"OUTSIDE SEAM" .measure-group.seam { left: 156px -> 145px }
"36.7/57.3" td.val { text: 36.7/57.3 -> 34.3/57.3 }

...

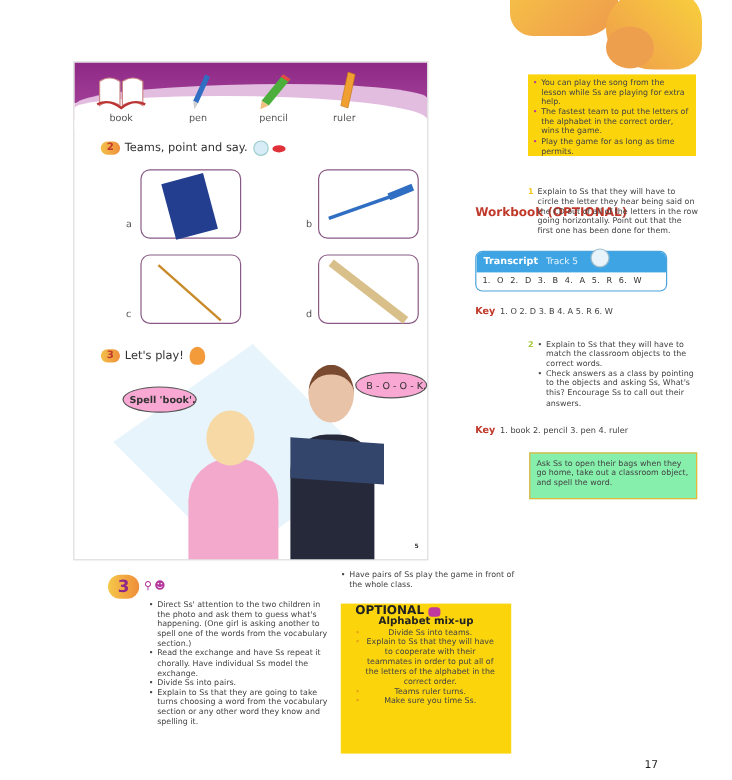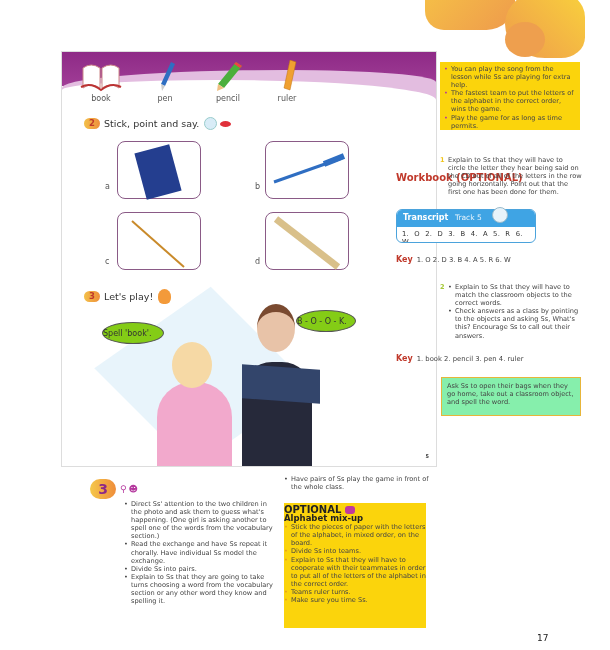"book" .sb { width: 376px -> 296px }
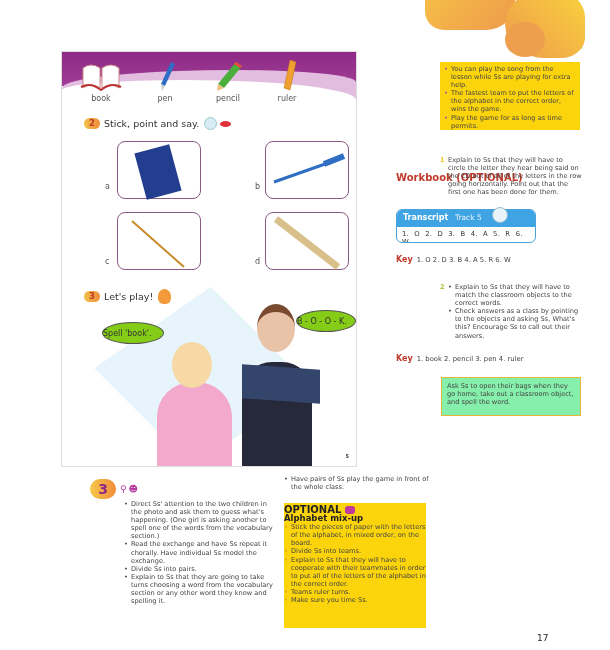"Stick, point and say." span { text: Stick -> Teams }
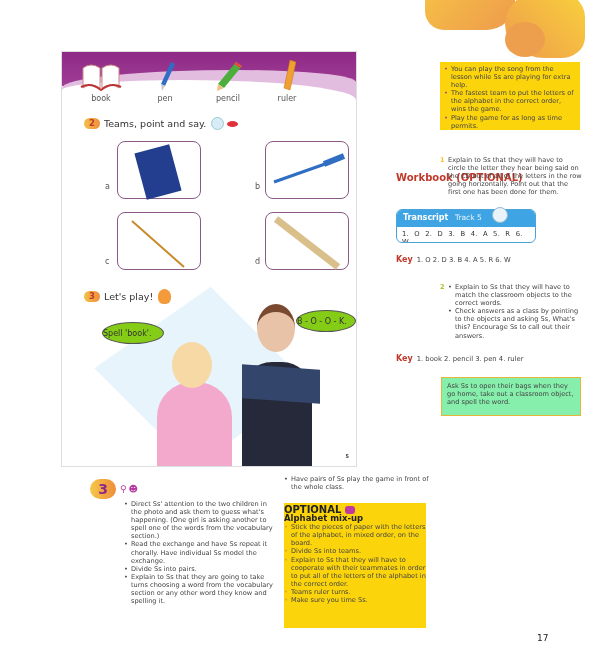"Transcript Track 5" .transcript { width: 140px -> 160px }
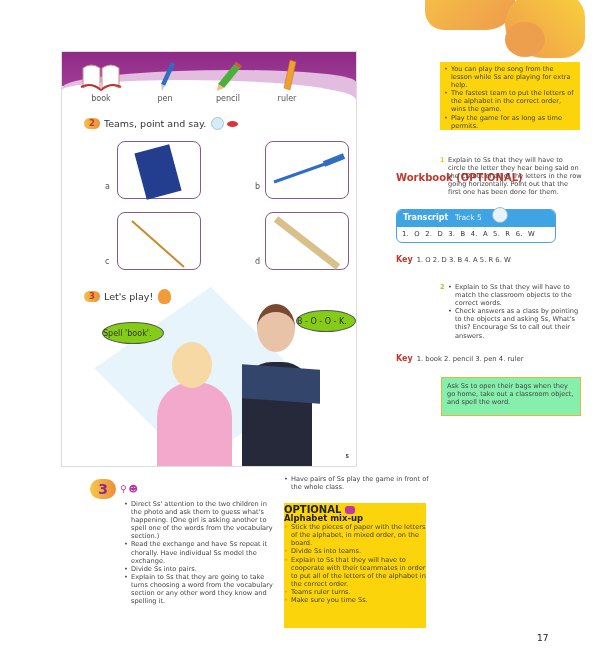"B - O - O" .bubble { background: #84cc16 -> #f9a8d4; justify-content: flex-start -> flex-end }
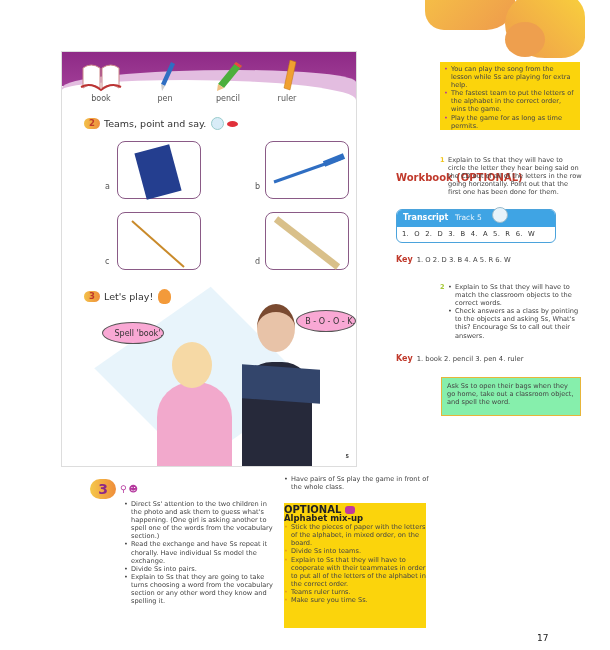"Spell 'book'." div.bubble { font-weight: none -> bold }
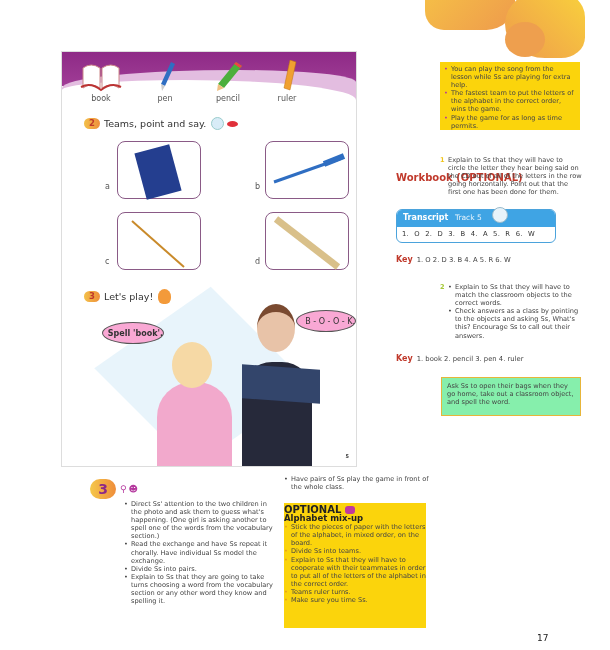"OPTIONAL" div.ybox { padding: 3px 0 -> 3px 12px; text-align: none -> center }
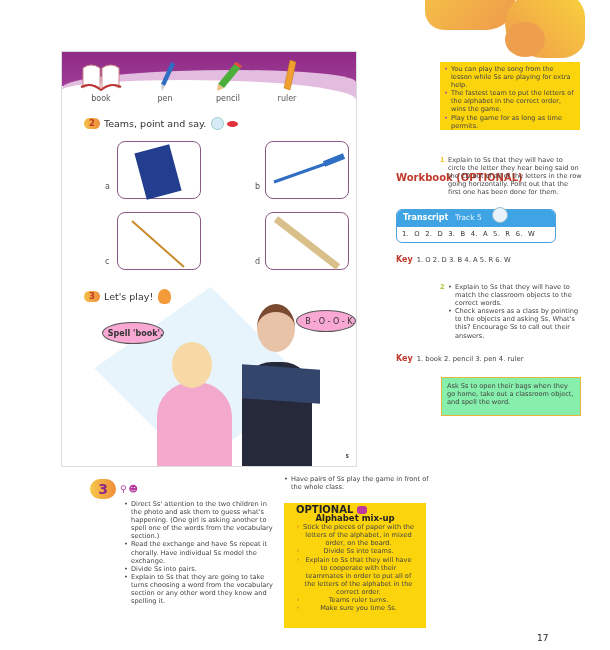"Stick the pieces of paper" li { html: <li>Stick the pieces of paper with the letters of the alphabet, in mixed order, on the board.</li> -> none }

Required action: In the data above, find the line containing "width: 376px ->" and the line containing "padding: 3px 0". Copy exactly the stretch from the first through the second, both included, leaving out any picture.

Written answer:
"book" .sb { width: 376px -> 296px }
"Stick, point and say." span { text: Stick -> Teams }
"Transcript Track 5" .transcript { width: 140px -> 160px }
"B - O - O" .bubble { background: #84cc16 -> #f9a8d4; justify-content: flex-start -> flex-end }
"Spell 'book'." div.bubble { font-weight: none -> bold }
"OPTIONAL" div.ybox { padding: 3px 0 -> 3px 12px; text-align: none -> center }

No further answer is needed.